== Records to use ==
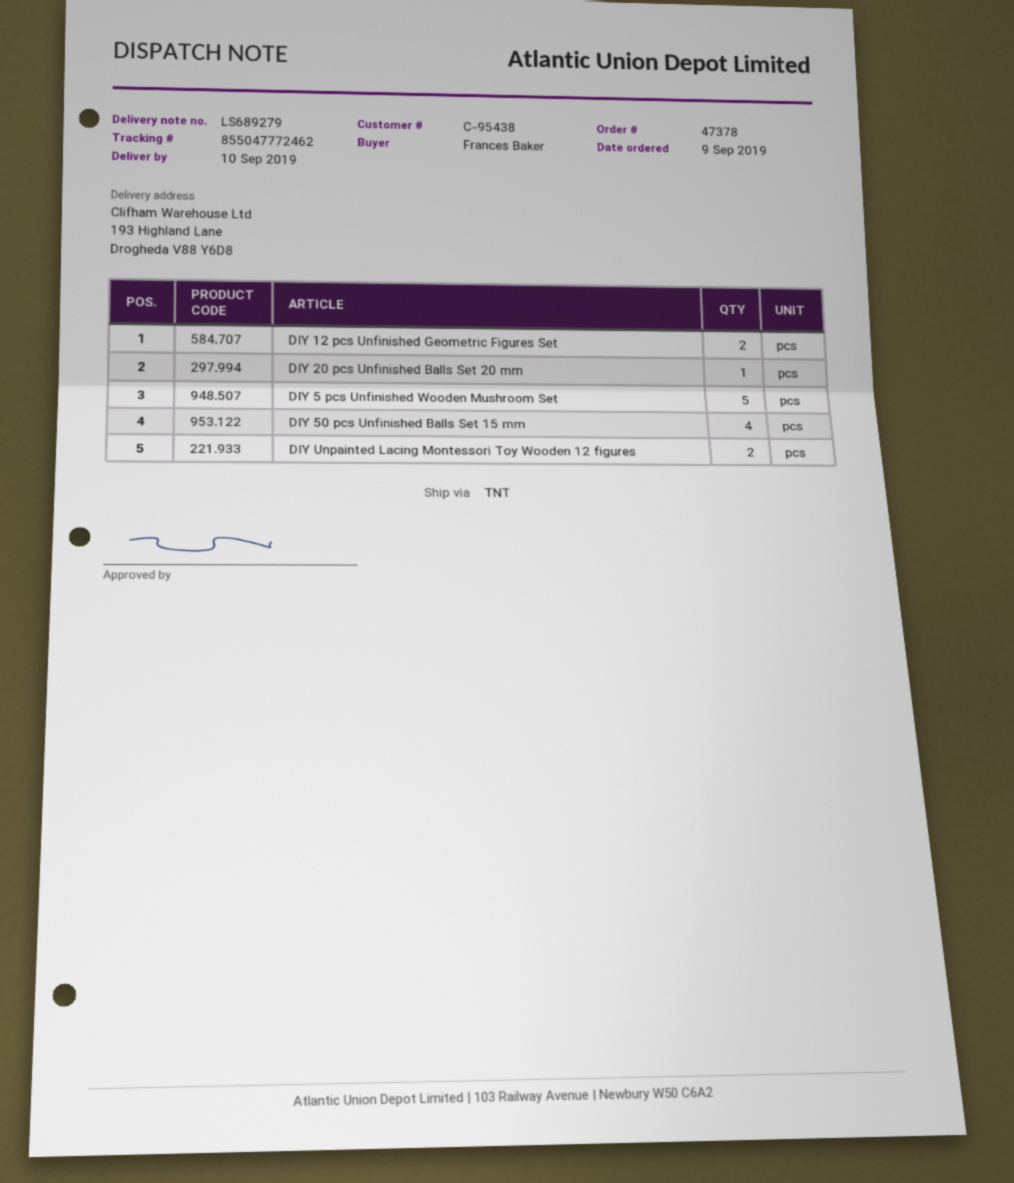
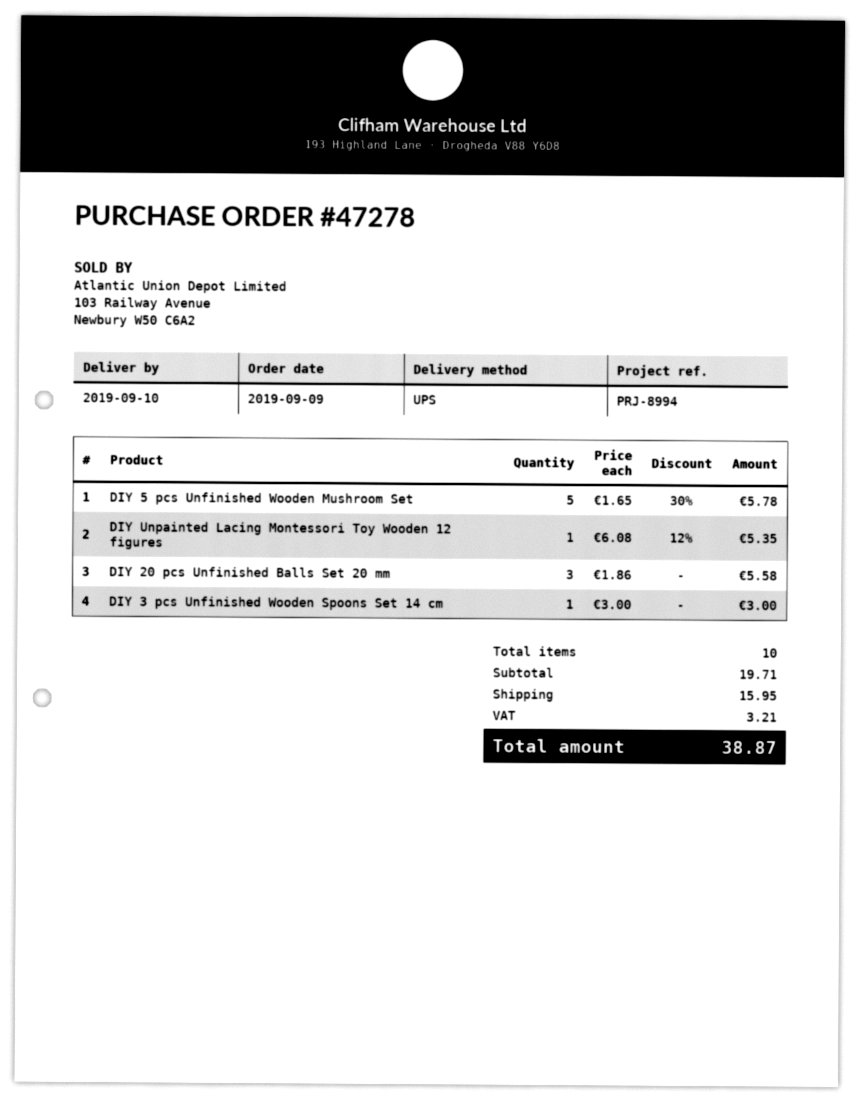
order number: 47378 -> 47278
shipping method: TNT -> UPS
DIY 12 pcs Unfinished Geometric Figures Set: 2 -> none
DIY 20 pcs Unfinished Balls Set 20 mm: 1 -> 3
DIY 50 pcs Unfinished Balls Set 15 mm: 4 -> none
DIY Unpainted Lacing Montessori Toy Wooden 12 figures: 2 -> 1
DIY 3 pcs Unfinished Wooden Spoons Set 14 cm: none -> 1

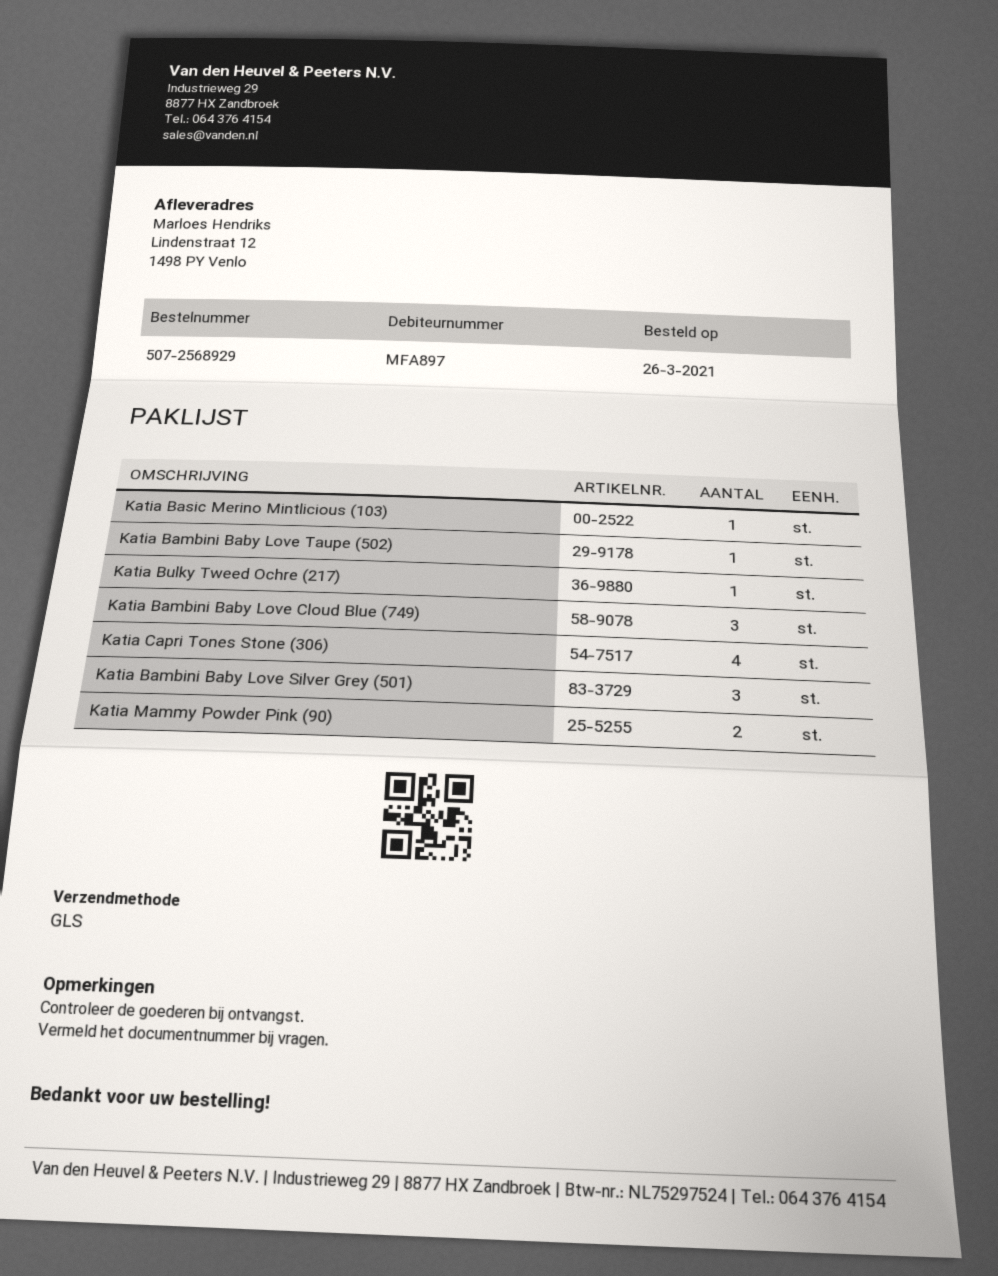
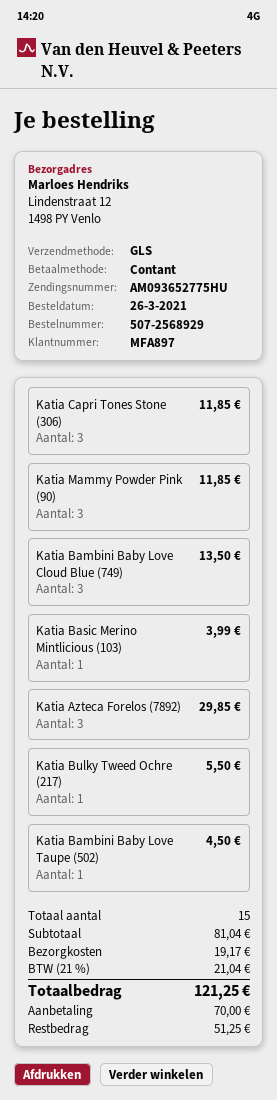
Katia Capri Tones Stone (306): 4 -> 3
Katia Bambini Baby Love Silver Grey (501): 3 -> none
Katia Mammy Powder Pink (90): 2 -> 3
Katia Azteca Forelos (7892): none -> 3

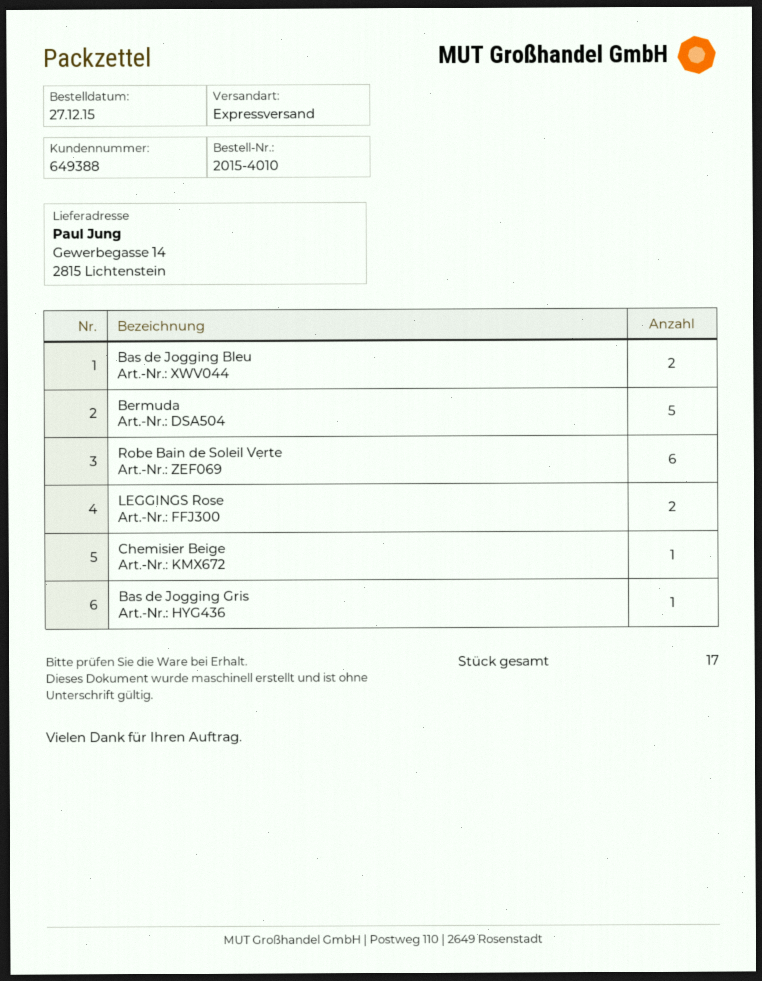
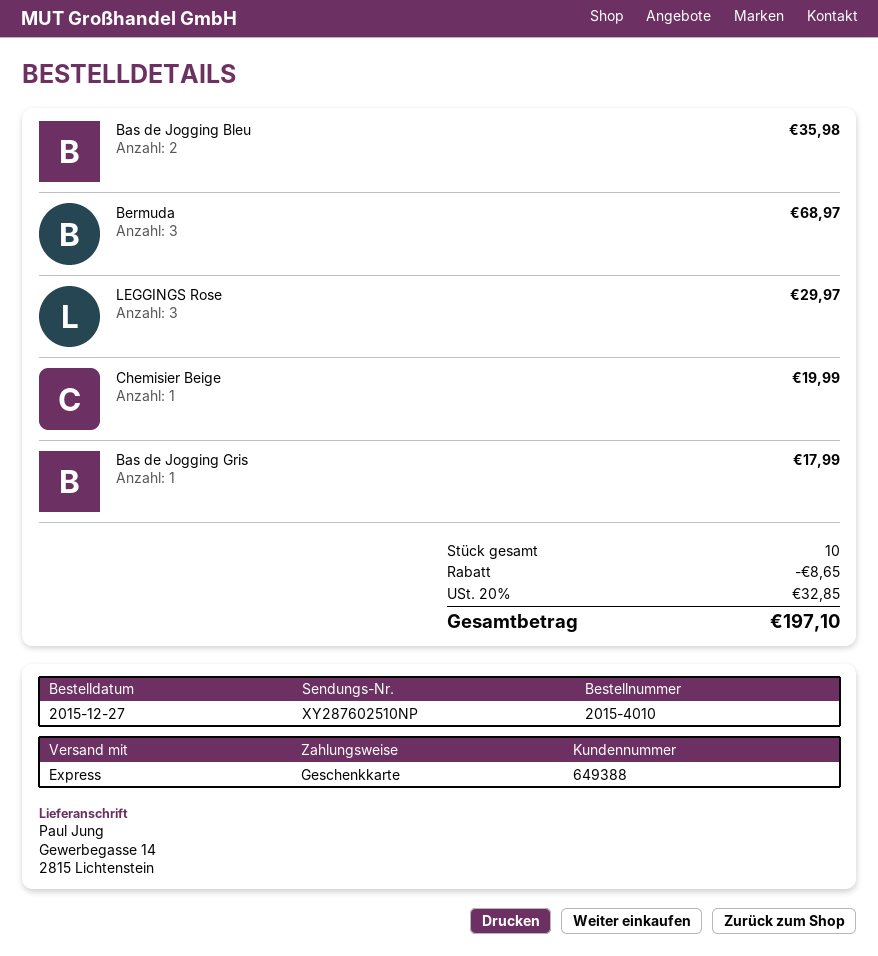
Bermuda: 5 -> 3
Robe Bain de Soleil Verte: 6 -> none
LEGGINGS Rose: 2 -> 3
total quantity: 17 -> 10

== Activity ==
Exact output of each line above is wanted, without the pictures.

== Task result ==
order number: 47378 -> 47278
shipping method: TNT -> UPS
DIY 12 pcs Unfinished Geometric Figures Set: 2 -> none
DIY 20 pcs Unfinished Balls Set 20 mm: 1 -> 3
DIY 50 pcs Unfinished Balls Set 15 mm: 4 -> none
DIY Unpainted Lacing Montessori Toy Wooden 12 figures: 2 -> 1
DIY 3 pcs Unfinished Wooden Spoons Set 14 cm: none -> 1

Katia Capri Tones Stone (306): 4 -> 3
Katia Bambini Baby Love Silver Grey (501): 3 -> none
Katia Mammy Powder Pink (90): 2 -> 3
Katia Azteca Forelos (7892): none -> 3

Bermuda: 5 -> 3
Robe Bain de Soleil Verte: 6 -> none
LEGGINGS Rose: 2 -> 3
total quantity: 17 -> 10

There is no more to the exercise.